List every line below containing "none".

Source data
▬▬▬
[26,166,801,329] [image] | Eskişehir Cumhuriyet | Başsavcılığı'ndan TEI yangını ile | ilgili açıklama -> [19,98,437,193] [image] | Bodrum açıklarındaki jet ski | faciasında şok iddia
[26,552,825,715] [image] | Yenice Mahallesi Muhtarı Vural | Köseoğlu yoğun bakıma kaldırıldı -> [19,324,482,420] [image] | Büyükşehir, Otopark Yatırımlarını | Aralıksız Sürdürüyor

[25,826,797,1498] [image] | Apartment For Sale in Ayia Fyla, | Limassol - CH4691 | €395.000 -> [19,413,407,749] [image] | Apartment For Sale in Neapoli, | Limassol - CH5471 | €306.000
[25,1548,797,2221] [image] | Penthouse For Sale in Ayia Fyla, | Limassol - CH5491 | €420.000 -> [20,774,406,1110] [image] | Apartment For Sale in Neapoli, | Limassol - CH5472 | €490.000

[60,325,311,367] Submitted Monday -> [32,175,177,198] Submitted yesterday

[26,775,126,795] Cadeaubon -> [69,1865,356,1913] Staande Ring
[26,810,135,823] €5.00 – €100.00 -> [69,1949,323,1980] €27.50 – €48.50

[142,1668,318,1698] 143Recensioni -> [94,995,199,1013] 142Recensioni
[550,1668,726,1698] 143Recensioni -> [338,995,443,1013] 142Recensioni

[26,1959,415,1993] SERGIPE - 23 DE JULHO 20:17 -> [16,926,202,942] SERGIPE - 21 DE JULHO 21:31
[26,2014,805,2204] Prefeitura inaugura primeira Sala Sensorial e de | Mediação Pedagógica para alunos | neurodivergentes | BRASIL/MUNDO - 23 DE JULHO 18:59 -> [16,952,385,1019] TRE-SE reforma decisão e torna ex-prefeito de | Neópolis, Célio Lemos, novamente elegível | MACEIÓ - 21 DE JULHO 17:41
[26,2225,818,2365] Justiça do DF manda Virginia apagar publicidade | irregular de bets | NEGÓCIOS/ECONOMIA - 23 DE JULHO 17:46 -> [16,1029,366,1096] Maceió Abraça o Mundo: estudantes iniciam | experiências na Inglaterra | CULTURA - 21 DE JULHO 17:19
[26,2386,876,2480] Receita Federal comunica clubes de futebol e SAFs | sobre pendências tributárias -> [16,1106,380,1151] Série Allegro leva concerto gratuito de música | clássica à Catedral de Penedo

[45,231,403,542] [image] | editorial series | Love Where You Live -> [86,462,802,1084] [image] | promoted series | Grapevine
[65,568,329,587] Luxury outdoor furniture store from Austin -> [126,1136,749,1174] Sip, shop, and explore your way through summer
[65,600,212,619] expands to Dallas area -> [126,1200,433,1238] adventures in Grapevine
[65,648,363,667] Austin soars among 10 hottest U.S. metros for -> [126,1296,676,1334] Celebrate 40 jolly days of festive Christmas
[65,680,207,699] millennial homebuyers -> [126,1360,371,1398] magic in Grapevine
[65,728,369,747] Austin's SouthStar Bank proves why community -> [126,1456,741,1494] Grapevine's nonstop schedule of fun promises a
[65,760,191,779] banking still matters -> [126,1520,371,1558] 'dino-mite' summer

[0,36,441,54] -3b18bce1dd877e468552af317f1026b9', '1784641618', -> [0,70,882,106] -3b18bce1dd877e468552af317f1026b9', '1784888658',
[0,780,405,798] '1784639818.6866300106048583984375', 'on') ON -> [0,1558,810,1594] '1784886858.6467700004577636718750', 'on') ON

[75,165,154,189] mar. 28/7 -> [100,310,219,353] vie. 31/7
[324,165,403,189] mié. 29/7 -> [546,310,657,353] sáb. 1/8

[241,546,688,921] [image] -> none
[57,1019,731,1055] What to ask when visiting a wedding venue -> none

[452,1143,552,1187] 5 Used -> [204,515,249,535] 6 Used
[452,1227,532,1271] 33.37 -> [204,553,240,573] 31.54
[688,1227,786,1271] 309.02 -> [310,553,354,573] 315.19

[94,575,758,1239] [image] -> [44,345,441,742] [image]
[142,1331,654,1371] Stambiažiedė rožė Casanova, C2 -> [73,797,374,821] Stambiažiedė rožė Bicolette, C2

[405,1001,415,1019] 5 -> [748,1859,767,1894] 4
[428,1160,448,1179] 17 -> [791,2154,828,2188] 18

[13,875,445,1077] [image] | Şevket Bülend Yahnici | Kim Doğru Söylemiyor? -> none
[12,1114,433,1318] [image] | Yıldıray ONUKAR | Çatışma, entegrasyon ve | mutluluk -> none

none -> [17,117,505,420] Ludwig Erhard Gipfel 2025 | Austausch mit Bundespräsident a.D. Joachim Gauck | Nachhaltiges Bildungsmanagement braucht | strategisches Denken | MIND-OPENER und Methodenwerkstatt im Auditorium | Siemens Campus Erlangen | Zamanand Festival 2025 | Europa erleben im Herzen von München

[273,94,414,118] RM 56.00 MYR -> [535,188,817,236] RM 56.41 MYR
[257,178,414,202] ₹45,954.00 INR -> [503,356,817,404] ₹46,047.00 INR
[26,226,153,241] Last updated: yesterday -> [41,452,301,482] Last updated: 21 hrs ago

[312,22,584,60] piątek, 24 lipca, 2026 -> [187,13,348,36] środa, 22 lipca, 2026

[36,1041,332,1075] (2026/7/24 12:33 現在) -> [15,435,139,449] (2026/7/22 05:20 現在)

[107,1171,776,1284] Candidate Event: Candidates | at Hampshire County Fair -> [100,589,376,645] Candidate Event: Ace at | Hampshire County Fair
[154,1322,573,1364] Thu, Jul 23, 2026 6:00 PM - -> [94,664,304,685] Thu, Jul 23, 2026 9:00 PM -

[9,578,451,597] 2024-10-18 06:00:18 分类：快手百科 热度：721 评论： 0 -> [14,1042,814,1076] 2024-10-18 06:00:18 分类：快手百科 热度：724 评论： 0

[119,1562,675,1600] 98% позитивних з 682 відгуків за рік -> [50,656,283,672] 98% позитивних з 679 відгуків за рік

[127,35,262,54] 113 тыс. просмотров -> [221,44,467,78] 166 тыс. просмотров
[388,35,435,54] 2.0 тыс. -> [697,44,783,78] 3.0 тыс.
▬▬▬
*ANSWER*.
[241,546,688,921] [image] -> none
[57,1019,731,1055] What to ask when visiting a wedding venue -> none
[13,875,445,1077] [image] | Şevket Bülend Yahnici | Kim Doğru Söylemiyor? -> none
[12,1114,433,1318] [image] | Yıldıray ONUKAR | Çatışma, entegrasyon ve | mutluluk -> none
none -> [17,117,505,420] Ludwig Erhard Gipfel 2025 | Austausch mit Bundespräsident a.D. Joachim Gauck | Nachhaltiges Bildungsmanagement braucht | strategisches Denken | MIND-OPENER und Methodenwerkstatt im Auditorium | Siemens Campus Erlangen | Zamanand Festival 2025 | Europa erleben im Herzen von München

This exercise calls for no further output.